■ Work task: Any pictures should be dropped; everything else in the records is to be returned exactly.

((

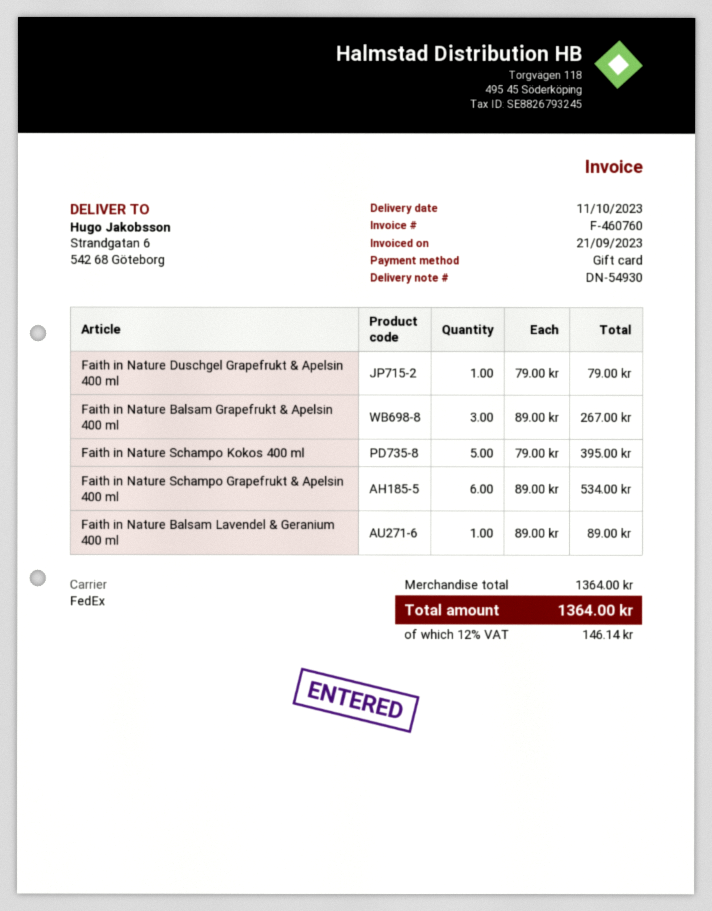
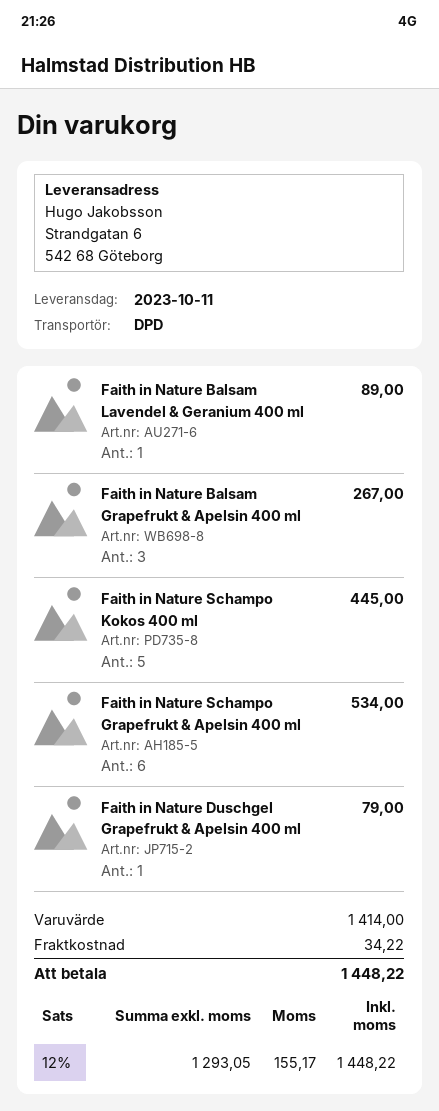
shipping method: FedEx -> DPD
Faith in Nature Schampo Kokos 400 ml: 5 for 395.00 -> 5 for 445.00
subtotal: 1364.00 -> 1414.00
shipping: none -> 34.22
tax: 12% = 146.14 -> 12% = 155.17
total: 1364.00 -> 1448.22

))

■ Result of this task:
shipping method: FedEx -> DPD
Faith in Nature Schampo Kokos 400 ml: 5 for 395.00 -> 5 for 445.00
subtotal: 1364.00 -> 1414.00
shipping: none -> 34.22
tax: 12% = 146.14 -> 12% = 155.17
total: 1364.00 -> 1448.22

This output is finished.